Designing the UI for a minimum viable product that lets students archive hours spent learning skills and find peers for knowledge exchange — turning informal learning into a structured, social experience.
Pratt Beta Space needed a platform that would allow students to track hours spent learning skills outside the classroom and enable peer-to-peer knowledge exchange. The goal was to design the UI for an MVP — just enough to begin initial user testing and validate the core concept before development.
The challenge was addressing a diverse student audience while keeping the experience seamless for everyone, from design students to engineers to architects.
My primary contribution was designing the low and high fidelity screens across all flows.
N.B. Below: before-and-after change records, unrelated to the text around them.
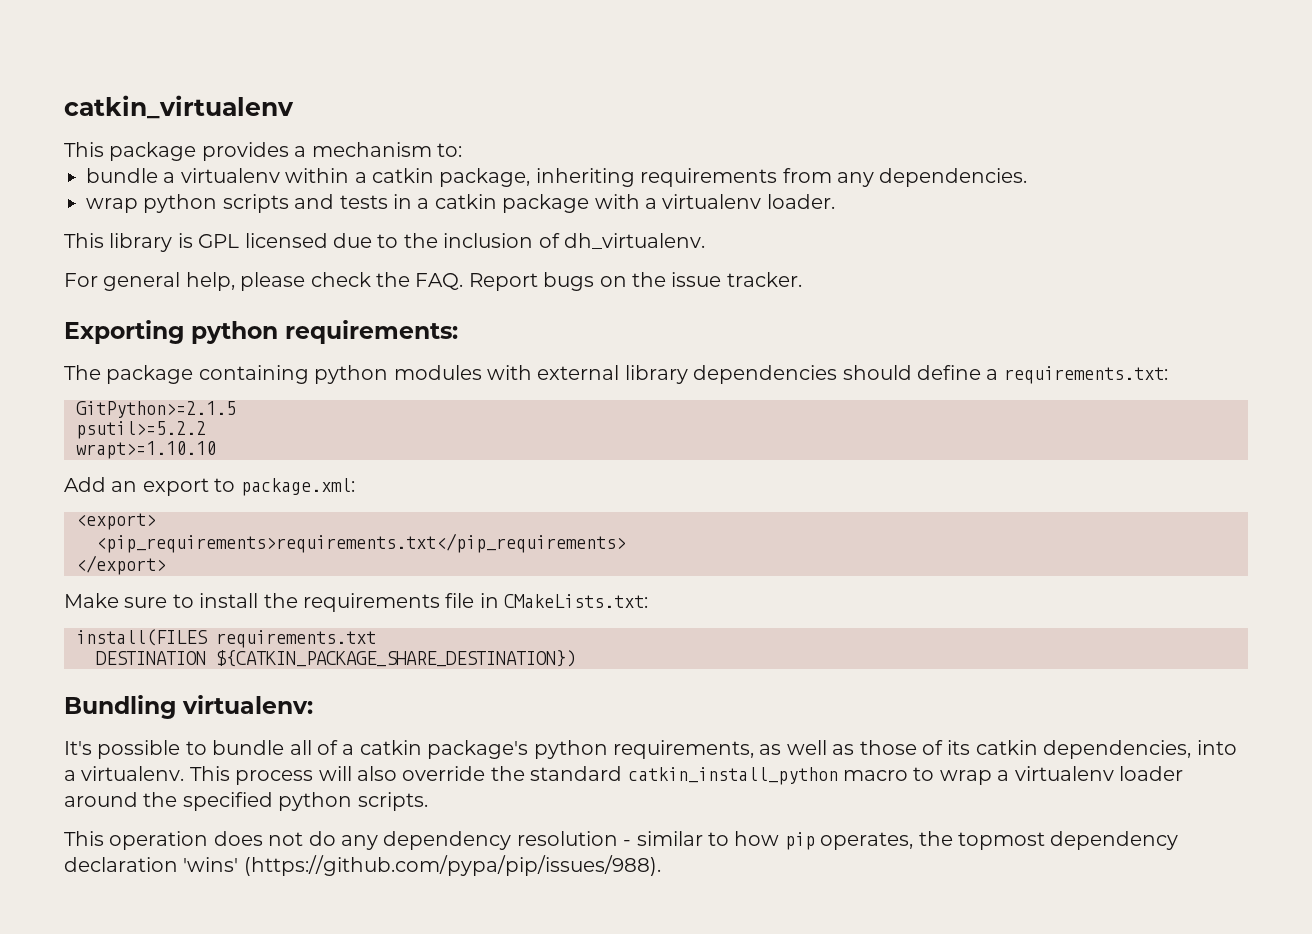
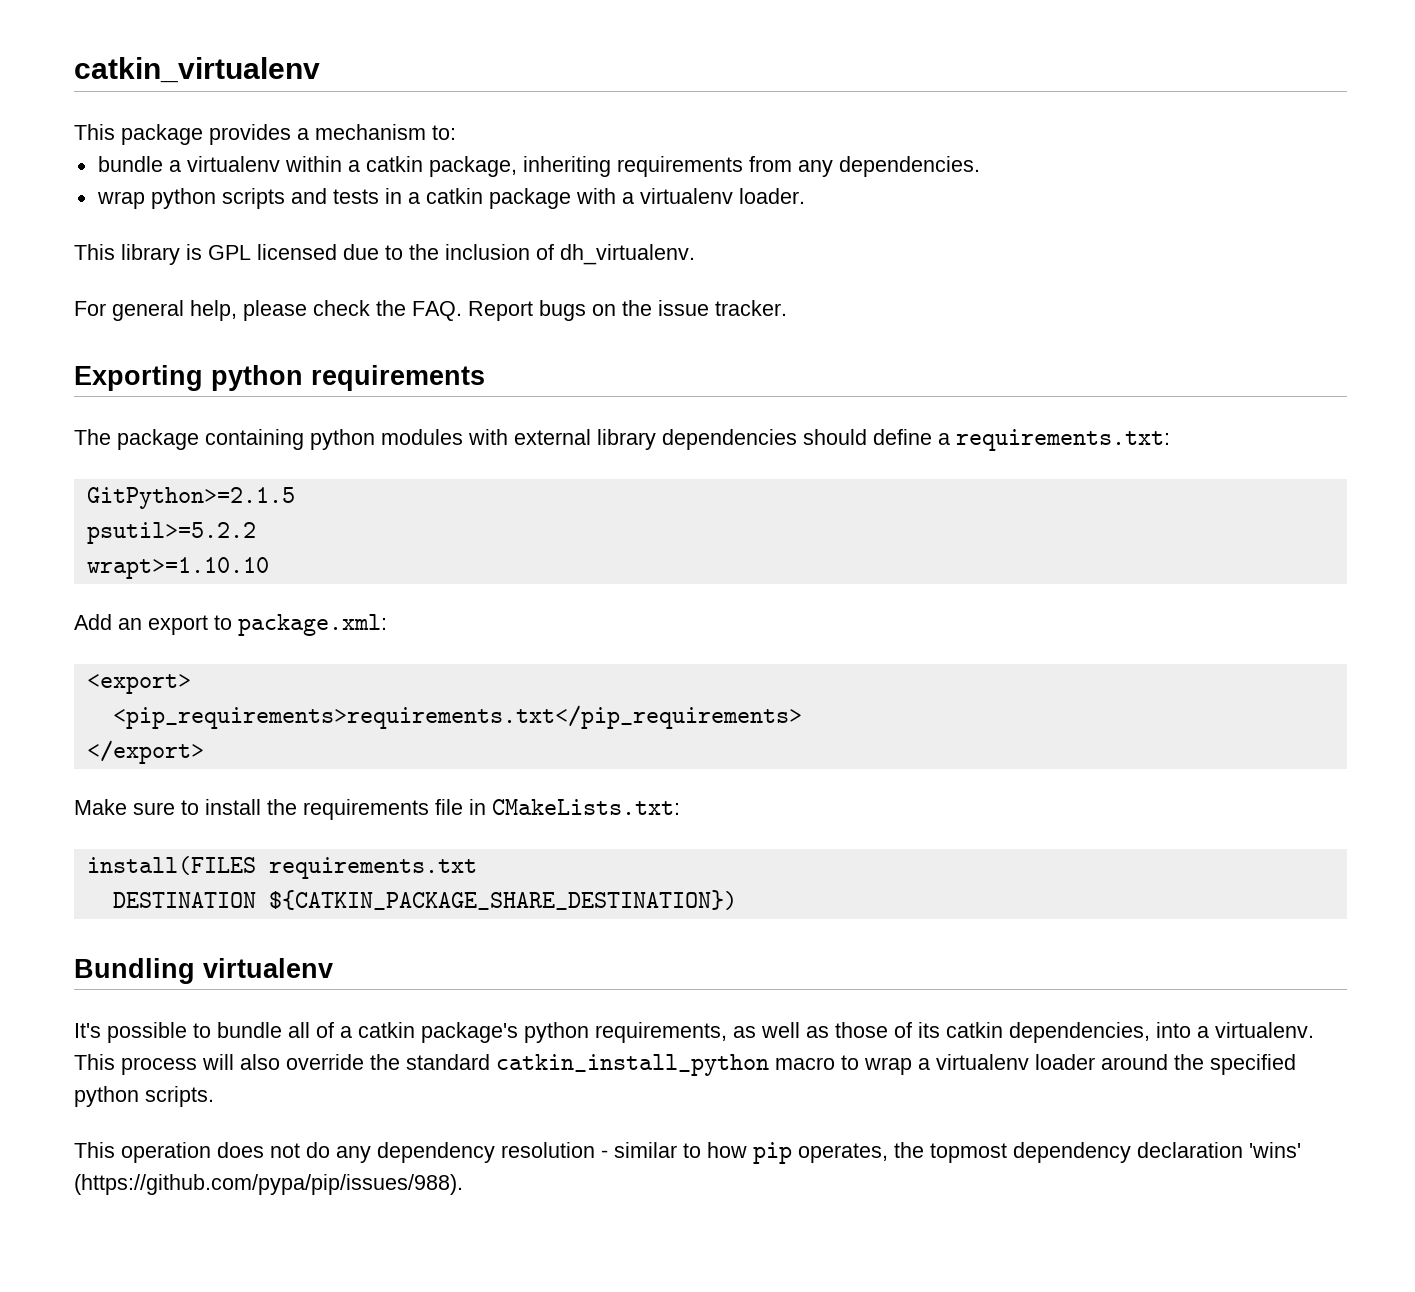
[285,320,458,344] requirements: -> [311,365,485,391] requirements
[182,695,313,714] virtualenv: -> [203,958,333,978] virtualenv

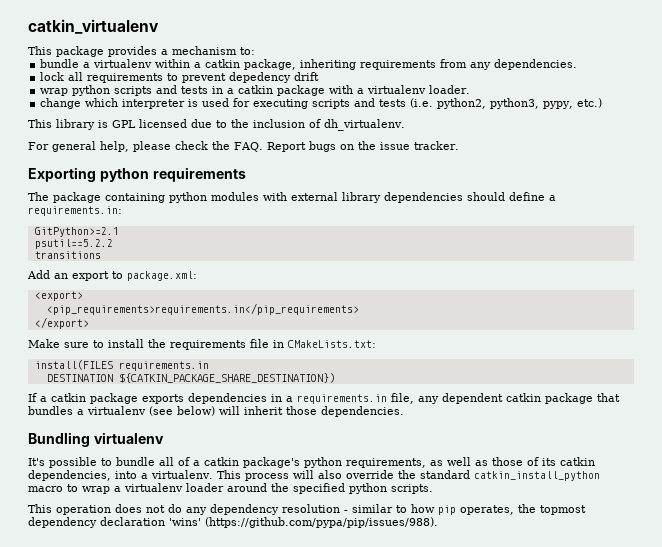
(980, 166) none -> [40,72,320,83] // lock all requirements to prevent depedency drift
(805, 196) none -> [40,98,603,109] // change which interpreter is used for executing scripts and tests (i.e. python2, python3, pypy, etc.)
[956,429,1170,451] [86,487,295,509] [86,522,256,544] [86,557,269,579] requirements.txt: // GitPython>=2.1.5 // psutil>=5.2.2 // wrapt>=1.10.10 -> [28,206,122,216] [34,227,119,237] [34,239,113,249] [34,251,101,259] requirements.in: // GitPython>=2.1 // psutil==5.2.2 // transitions
[112,705,802,729] <pip_requirements>requirements.txt</pip_requirements> -> [46,303,359,315] <pip_requirements>requirements.in</pip_requirements>
[268,857,477,879] requirements.txt -> [118,361,209,371] requirements.in
(737, 900) none -> [28,393,620,404] [28,406,404,417] // If a catkin package exports dependencies in a requirements.in file, any dependent catkin package that bundles a virtualenv (see below) will inherit those dependencies.

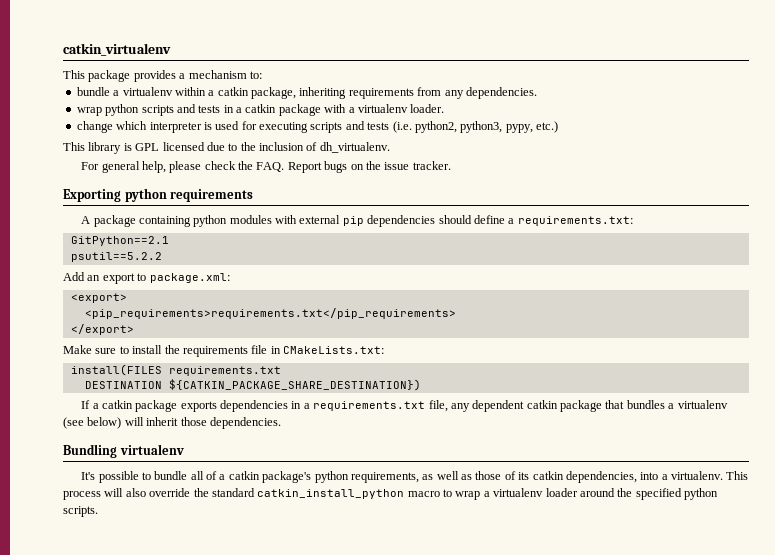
[40,72,320,83] // lock all requirements to prevent depedency drift -> (537, 93) none
[28,192,49,201] The -> [81,216,91,224] A
[342,192,381,203] library -> [342,216,364,226] pip
[28,206,122,216] [34,227,119,237] requirements.in: // GitPython>=2.1 -> [517,216,633,226] [70,236,169,246] requirements.txt: // GitPython==2.1
[34,251,101,259] // transitions -> (162, 257) none
[46,303,359,315] <pip_requirements>requirements.in</pip_requirements> -> [84,308,456,319] <pip_requirements>requirements.txt</pip_requirements>
[118,361,209,371] requirements.in -> [168,366,281,376] requirements.txt
[297,394,387,404] requirements.in -> [313,401,426,411] requirements.txt
[28,504,586,515] [28,517,438,528] // This operation does not do any dependency resolution - similar to how pip operates, the topmost dependency declaration 'wins' (https://github.com/pypa/pip/issues/988). -> (98, 511) none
I also actively participated in brainstorming and researching features for the MVP alongside a product developer and product manager.
The first step was to determine the user flow and identify the unique screens required for the MVP. We began by defining primary user goals, then mapped various flow iterations with a student persona in mind. This helped us establish screen priority before any design work began.
Before the design phase could begin, we each sketched basic wireframes independently and then converged to discuss ideas. Individual sketching before group review produced richer divergence and better raw material to synthesize.
To move faster, we divided screens and worked on them individually while following a shared style guide — ensuring consistency without requiring constant synchronization.
We explored three different approaches for handling password requirements on the registration screen — a detail that significantly affects perceived trust and friction at the most critical moment of onboarding.
The final high-fidelity prototypes covered the core MVP flows: login, registration, skill adding, and hours tracking. The designs hit the intended goal — clear, focused, and ready for initial user testing to validate the core concept.
The MVP scope was intentionally tight — login, registration, skill adding, and hours tracking. Staying focused on what needed validation first prevented the common trap of designing beyond what could realistically be tested.
— Project reflectionI transitioned off the project when app development began and the visual design phase was underway — a natural handoff point in the MVP lifecycle. The experience of working closely with a developer and product manager revealed how design decisions ripple into engineering constraints in ways that aren't visible when working within a design team alone.